FRANCE. Eric Woerth, ministre du Travail en charge de l’épineux dossier des retraites, la joue un peu léger. Fin juin, alors que l’affaire Bettencourt en était à ses premières révélations, le maire de Chantilly jurait avoir vu Liliane Bettencourt «deuxtrois fois». Dans un couloir, ou entre deux portes, aurait-il pu ajouter. Quelques jours après, le journal Marianne rappelait à celui qui était, en 2008, ministre du Budget qu’il lui arrivait de dîner chez l’héritière de L’Oréal et, accessoirement, l’une des plus importantes contribuables de France.
De même, voici des semaines qu’Eric Woerth, ex-trésorier du parti de Nicolas Sarkozy depuis la semaine passée, jurait qu’il n’avait pas sollicité l’entourage de Liliane Bettencourt afin que sa femme, Florence, dégote un job chez la milliardaire.
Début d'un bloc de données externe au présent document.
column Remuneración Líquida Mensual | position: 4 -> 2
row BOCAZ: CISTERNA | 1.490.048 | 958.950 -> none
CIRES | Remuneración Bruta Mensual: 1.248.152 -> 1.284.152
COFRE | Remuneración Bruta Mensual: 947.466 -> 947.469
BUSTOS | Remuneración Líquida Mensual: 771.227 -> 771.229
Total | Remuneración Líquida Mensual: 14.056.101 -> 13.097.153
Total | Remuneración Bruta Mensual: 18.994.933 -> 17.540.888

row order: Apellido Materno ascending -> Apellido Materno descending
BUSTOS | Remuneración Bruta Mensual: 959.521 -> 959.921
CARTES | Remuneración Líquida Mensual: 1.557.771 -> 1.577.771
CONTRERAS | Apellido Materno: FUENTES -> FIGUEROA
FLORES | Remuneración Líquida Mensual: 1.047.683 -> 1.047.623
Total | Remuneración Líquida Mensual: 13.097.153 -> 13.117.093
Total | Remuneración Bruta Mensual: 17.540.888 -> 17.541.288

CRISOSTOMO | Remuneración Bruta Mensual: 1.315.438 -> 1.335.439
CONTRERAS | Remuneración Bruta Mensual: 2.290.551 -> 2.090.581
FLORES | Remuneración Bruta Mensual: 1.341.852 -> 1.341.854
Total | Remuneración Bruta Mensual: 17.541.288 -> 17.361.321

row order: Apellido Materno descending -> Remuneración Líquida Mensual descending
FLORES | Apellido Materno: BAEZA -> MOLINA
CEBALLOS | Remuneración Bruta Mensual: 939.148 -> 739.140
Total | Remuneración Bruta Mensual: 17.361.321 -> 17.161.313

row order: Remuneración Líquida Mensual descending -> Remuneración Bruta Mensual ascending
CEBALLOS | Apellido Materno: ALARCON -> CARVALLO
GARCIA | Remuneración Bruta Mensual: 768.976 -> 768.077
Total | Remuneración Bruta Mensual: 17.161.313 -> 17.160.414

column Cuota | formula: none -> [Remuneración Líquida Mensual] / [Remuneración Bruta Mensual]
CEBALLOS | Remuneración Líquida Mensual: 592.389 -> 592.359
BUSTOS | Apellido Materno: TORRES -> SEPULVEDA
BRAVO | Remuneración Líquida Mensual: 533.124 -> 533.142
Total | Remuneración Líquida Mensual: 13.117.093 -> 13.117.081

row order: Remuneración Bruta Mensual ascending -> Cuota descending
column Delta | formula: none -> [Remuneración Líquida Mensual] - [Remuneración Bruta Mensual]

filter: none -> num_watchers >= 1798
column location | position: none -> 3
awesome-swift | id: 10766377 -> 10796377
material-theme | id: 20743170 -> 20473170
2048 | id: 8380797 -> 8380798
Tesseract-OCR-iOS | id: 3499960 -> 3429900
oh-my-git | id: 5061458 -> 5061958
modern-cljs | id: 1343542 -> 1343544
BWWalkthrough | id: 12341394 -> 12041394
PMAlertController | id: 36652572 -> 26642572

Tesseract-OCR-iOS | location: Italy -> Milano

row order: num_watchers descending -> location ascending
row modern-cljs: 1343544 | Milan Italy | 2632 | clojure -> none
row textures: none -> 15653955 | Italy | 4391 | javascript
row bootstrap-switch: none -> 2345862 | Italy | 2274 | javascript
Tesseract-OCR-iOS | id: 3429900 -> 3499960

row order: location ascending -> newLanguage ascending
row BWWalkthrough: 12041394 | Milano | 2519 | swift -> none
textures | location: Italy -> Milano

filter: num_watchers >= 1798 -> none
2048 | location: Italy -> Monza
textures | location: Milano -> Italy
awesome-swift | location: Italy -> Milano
Or, Le Monde révélait ce 17 juillet que le gestionnaire de fortune de la famille Bettencourt, Patrice de Maistre, avait reçu puis engagé Florence Woerth, sur le souhait de son mari Eric... et pour un salaire annuel de 200 000 euros. Ce que, bien entendu, le ministre nie avec énergie. Et ce n’est pas la première fois.